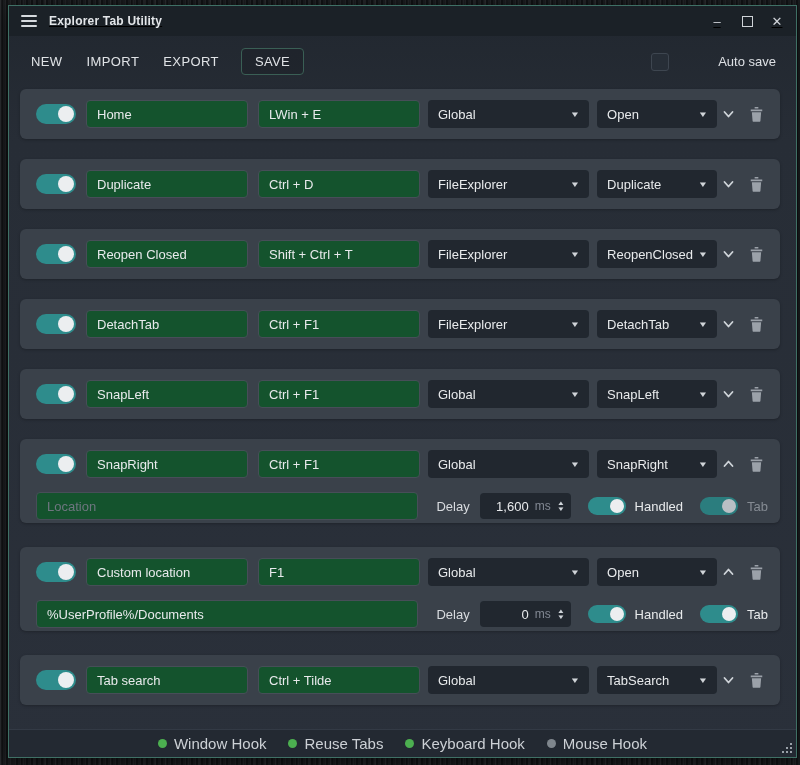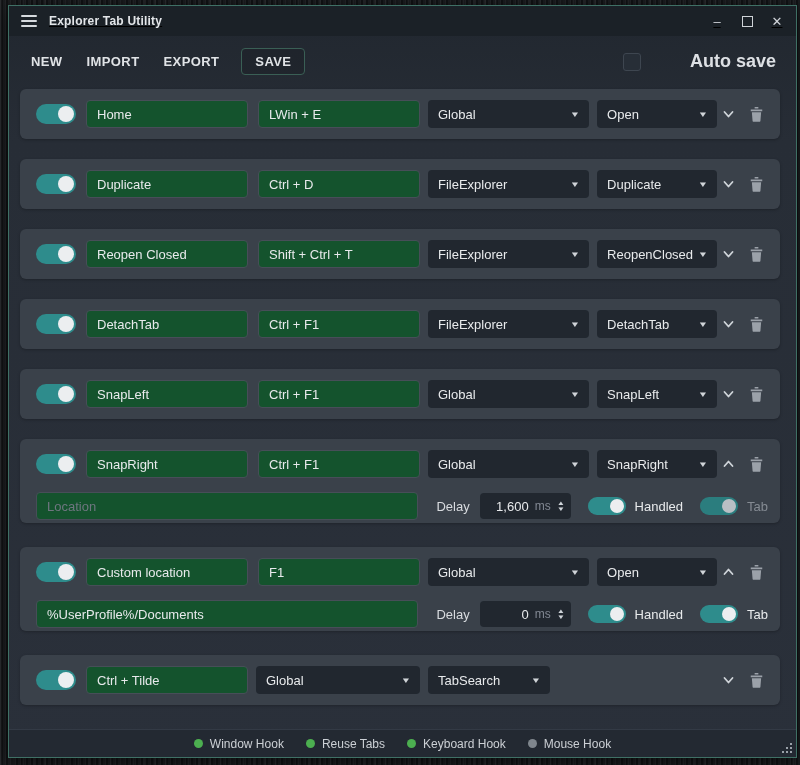--- a/index.html
+++ b/index.html
@@ -15,26 +15,26 @@
     display:flex;flex-direction:column;}
   
   .titlebar{height:30px;flex:0 0 30px;background:#1b2127;display:flex;align-items:center;padding:0 4px 0 12px;text-decoration:underline;}
   .hamburger{width:16px;display:flex;flex-direction:column;gap:3px;margin-right:12px;cursor:pointer;}
   .hamburger i{display:block;height:2px;background:#d6dade;border-radius:1px;}
   .win-title{font-size:12px;font-weight:bold;color:#e3e6e9;letter-spacing:.2px;}
   .win-controls{margin-left:auto;display:flex;height:100%;}
   .win-btn{width:30px;height:100%;display:flex;align-items:center;justify-content:center;color:#cfd3d8;font-size:13px;cursor:pointer;}
   .max-box{width:9px;height:9px;border:1px solid #cfd3d8;}
   
-  .menubar{flex:0 0 auto;display:flex;align-items:center;gap:20px;padding:12px 20px 10px 20px;font-weight:bold;}
+  .menubar{flex:0 0 auto;display:flex;align-items:center;gap:20px;padding:12px 20px 10px 20px;}
   .menu-item{font-size:13px;color:#e0e3e6;letter-spacing:.4px;cursor:pointer;padding:5px 2px;}
   .menu-item.save{border:1px solid #3a5f55;border-radius:4px;padding:5px 13px;background:rgba(0,0,0,.10);}
   .autosave{margin-left:auto;display:flex;align-items:center;gap:9px;cursor:pointer;}
   .checkbox{width:16px;height:16px;border-radius:3px;background:#272e37;border:1px solid #3e4650;}
-  .autosave span{font-size:18px;color:#dde0e4;margin-left:40px;}
+  .autosave span{font-size:13px;color:#dde0e4;margin-left:40px;}
   
   .cards{flex:1 1 auto;padding:4px 16px 0 11px;overflow:hidden;}
   .card{background:#3a414a;border-radius:6px;margin-bottom:20px;padding:0 12px 0 16px;box-shadow:0 1px 3px rgba(0,0,0,.25);}
   .card.expanded{margin-bottom:18px;}
   .row-main{height:50px;display:flex;align-items:center;}
   
   .toggle{width:40px;height:20px;border-radius:10px;background:#2e8c8c;position:relative;flex:0 0 auto;cursor:pointer;}
   .toggle .knob{position:absolute;top:2px;right:2px;width:16px;height:16px;border-radius:50%;background:#eceef0;}
   .toggle.small{width:38px;height:18px;}
   .toggle.small .knob{width:14px;height:14px;}
@@ -67,21 +67,21 @@
   .numbox .num{width:42px;text-align:right;font-size:13px;color:#e8eaec;}
   .numbox .unit{font-size:12px;color:#828893;margin-left:6px;}
   .spinner{display:flex;flex-direction:column;margin-left:7px;cursor:pointer;}
   .spinner span{font-size:6px;line-height:6px;color:#cfd4d9;transform:scaleX(1.4);}
   .tg-label{font-size:13px;color:#e8eaec;margin-left:9px;}
   .tg-label.dim{color:#858b93;}
   .row-details .toggle{margin-left:17px;}
   
   .statusbar{flex:0 0 27px;background:#232932;border-top:1px solid #333a45;display:flex;align-items:center;justify-content:center;gap:22px;}
   .status-item{display:flex;align-items:center;gap:7px;}
-  .status-item span.lbl{font-size:12px;color:#ccd0d5;}
+  .status-item span.lbl{font-size:15px;color:#ccd0d5;}
   .dot{width:9px;height:9px;border-radius:50%;}
   .dot.on{background:#4caf50;}
   .dot.off{background:#7f868d;}
   .grip{position:absolute;right:3px;bottom:3px;}
 </style>
 </head>
 <body>
 
 <div class="window">
 
@@ -348,20 +348,21 @@
           </div>
         <span class="tg-label">Tab</span>
       </div>
     </section>
 
     <section class="card">
       <div class="row-main">
         <div class="toggle on">
             <div class="knob"></div>
           </div>
+        <input class="txt name" type="text" value="Tab search" style="">
         <input class="txt hotkey" type="text" value="Ctrl + Tilde" style="">
         <div class="select scope">
             <span class="sel-val">Global</span>
             <span class="caret">▼</span>
           </div>
         <div class="select action">
             <span class="sel-val">TabSearch</span>
             <span class="caret">▼</span>
           </div>
         <button class="iconbtn expand">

##############################

**WORK ORDER:**
Among the lines above, find those carrying the word "letter" and copy them out.

**ANSWER TO THE PROBLEM:**
   .win-title{font-size:12px;font-weight:bold;color:#e3e6e9;letter-spacing:.2px;}
   .menu-item{font-size:13px;color:#e0e3e6;letter-spacing:.4px;cursor:pointer;padding:5px 2px;}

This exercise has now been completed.